Today I noticed that an Ask IR question about how Iceland got its name from April 2013 is back on the most popular stories’ list. I spent a lot of time answering that question, discovering other, and perhaps more likely, theories about the country’s name than the official one.
Briefly, it goes like this:
Landnáma (‘The Book of Settlements’) writes that when Norseman Hrafna-Flóki Vilgerðarson initially arrived in Iceland in about 865 AD—more specifically the southern West Fjords—he and his entourage were too preoccupied with fishing to make hay for their animals and prepare for the long and cold winter. The animals died, and in spring, the pioneers decided to leave. Before departing, Hrafna-Flóki hiked up a mountain and saw that Vatnsfjörður fjord was filled with pack ice and, hence, named the country Ísland (‘Iceland’).
Interestingly, I had just written an article about Icelandic food culture and history for the next issue of Iceland Review, opening with the legend of Hrafna-Flólki.
Whether the story about Iceland’s name is correct or not, it shows that the country’s long winter took the settlers by surprise. They were used to a milder climate where farm animals could graze for longer periods, and not as much hay was needed for the winter.
It also shows that the settlers made use of the abundant resources available in the virgin land; fjords, lakes and rivers were filled with fish, and birds and seals (as well as walruses, if Bergsveinn Birgisson’s theory about The Black Viking is correct) were unused to man and, hence, easy targets.
However, this period of plenty soon came to an end, and in order to survive, the settlers had to adjust to the climate of their new home, adopt new farming practices and be resourceful when it came to producing and storing food.
(If you’re interested in the subject, I recommend food historian Nanna Rögnvaldardóttir’s highly informative blog, based on her book, Icelandic Food and Cookery, which I reference in my article.)
For example, Skallagrímur, the father of Viking poet Egill Skallagrímsson from Egil’s Saga discovered that the sheep grew fatter when grazed in highland pastures and, therefore, built his farm near the mountains. Still today, Icelandic farmers drive their sheep to the mountains in summer and round them back up for slaughtering in autumn.

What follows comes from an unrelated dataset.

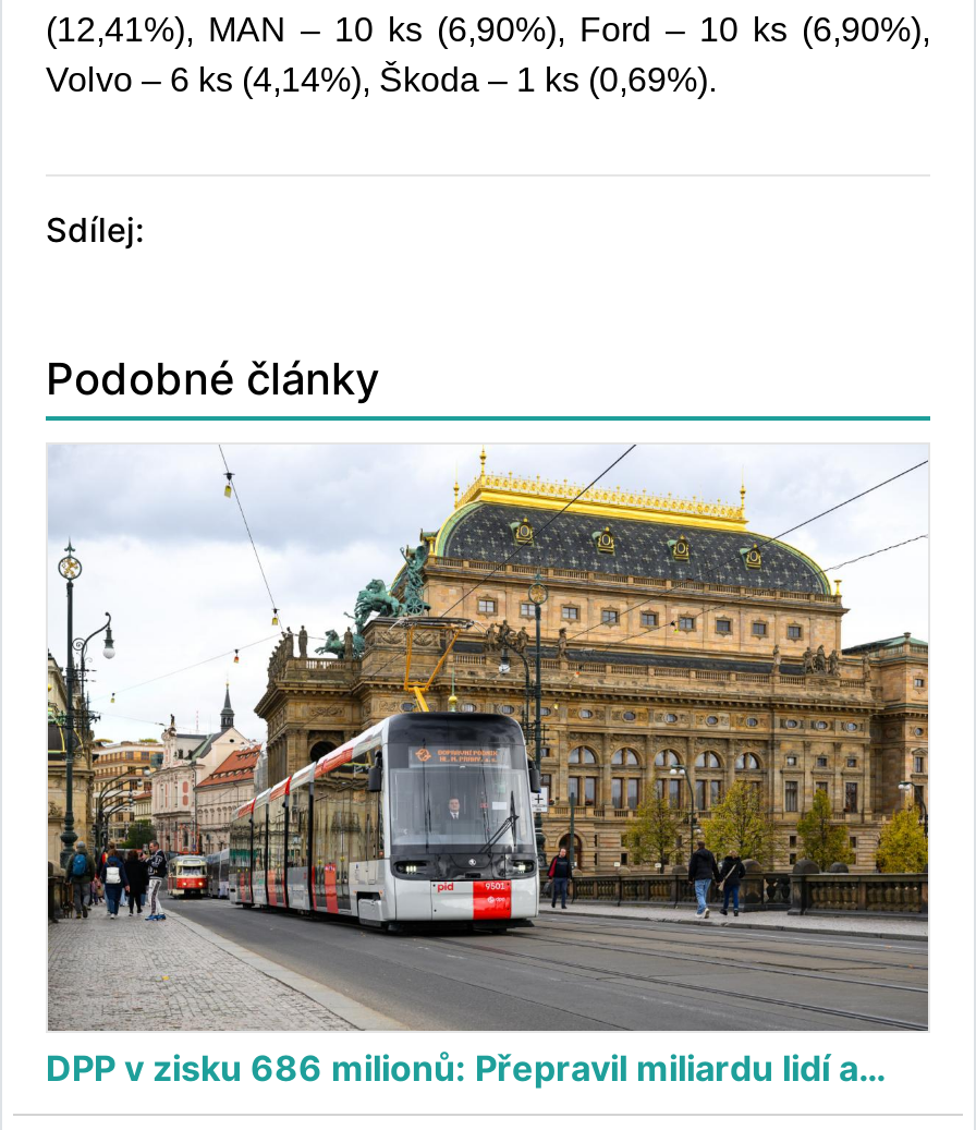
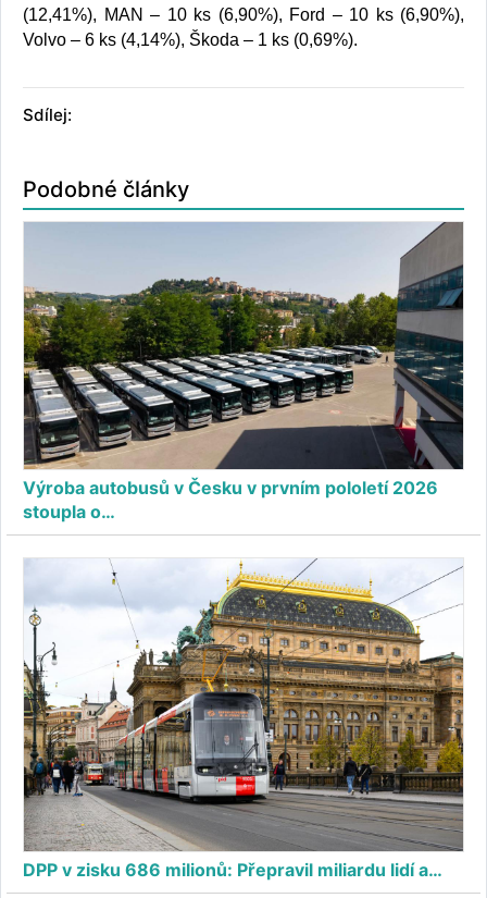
none -> [23,221,464,522] [image] | Výroba autobusů v Česku v prvním pololetí 2026 | stoupla o…

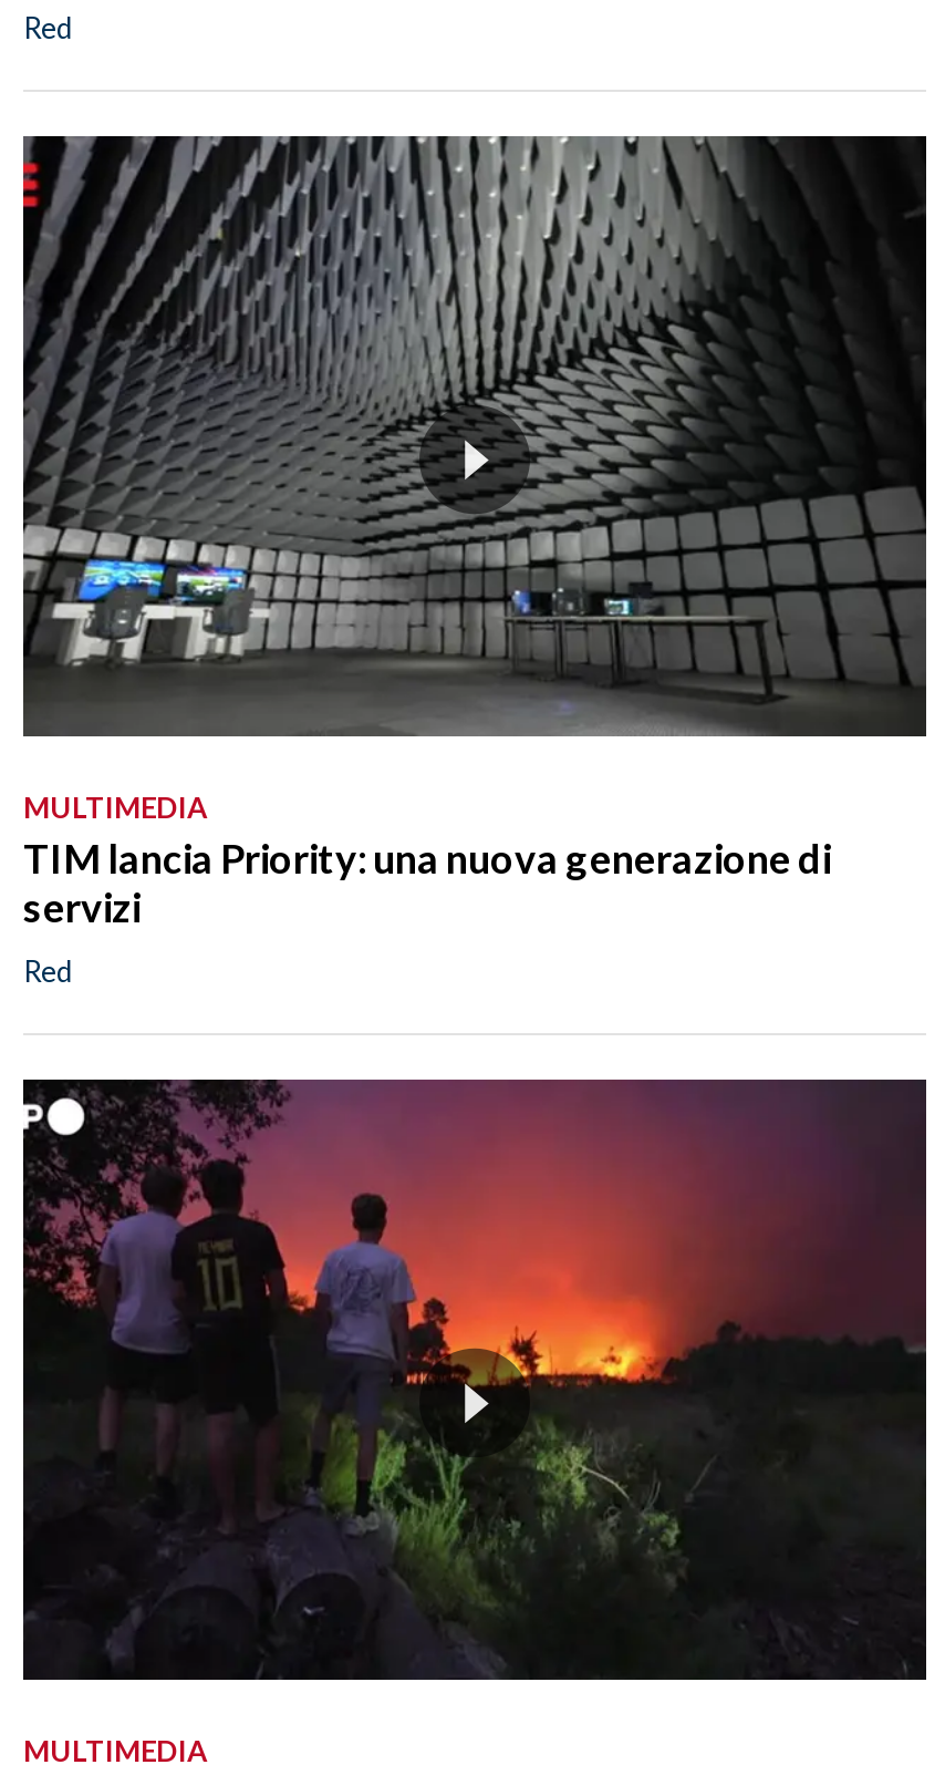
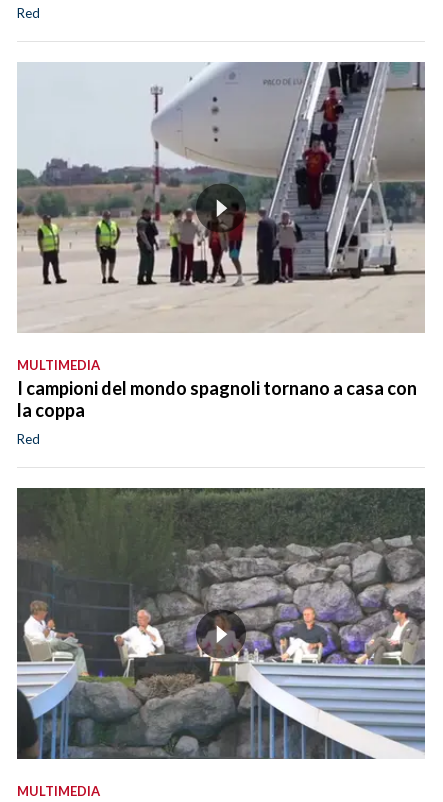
[21,134,928,736] [image] -> [16,61,426,332] [image]
[23,834,831,932] TIM lancia Priority: una nuova generazione di | servizi -> [17,377,417,421] I campioni del mondo spagnoli tornano a casa con | la coppa
[21,1080,928,1682] [image] -> [16,488,426,760] [image]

To the earliest Icelanders, meat was likely a bigger part of the diet than fish. Nanna writes than in spite of the country’s rich marine resources, the settlers stubbornly held on to their farming practices.
I’ve always found it interesting how the value of livestock has been incorporated into the Icelandic language.
Livestock was used as currency, and the Icelandic word for livestock is búpeningur, literally ‘farm money.’ The word fé is still used to describe both ‘sheep’ and ‘money,’ while fjárhirðir can mean both ‘shepherd’ and ‘cashier.’
Initially, though, beef was more commonly consumed than mutton, as sheep were more important for dairy production. Skyr, for example, was made from ewe’s milk rather than cows’ until the 20th century.
Gradually, the value of lamb grew and sheep were bred for meat production. The number of sheep also drastically increased. In fact, Icelanders are outnumbered: The country has 330,000 human inhabitants but 480,000 sheep.
This may be a bit excessive. I’ve heard that there was a lot of leftover lamb from last year as the BBQ season had been a failure—the summer of 2014 was unusually rainy. I hate the thought of all that meat being wasted.
With that in mind, and as I had to clean out the freezer, I decided to make head cheese from the sheep heads I had left from last season.
As much as I like liver pudding and blood sausages (which I will make with my friends next week), singed sheep heads aren’t my thing. But they’re included in the slátur packages.
Head cheese, however, tastes excellently on buttered bread, and is easy to make. Pulling the jaws apart, cutting up tongues and picking meat from the bones of the heads of lambs which once ran free in highland pastures, I felt good about myself.
I was being respectful towards the lambs, I thought, honoring their sacrifice by using every last scrap of meat there was. And I was being respectful towards Icelandic culinary traditions, honoring my stubborn farming forefathers’ survival efforts in an often hostile environment.
Today is my last day of work, as I’m going into nesting mode. According to plan, I will be back in June. Thank you for reading; I wish you all a pleasant weekend. The head cheese will be served at my husband’s birthday party tomorrow!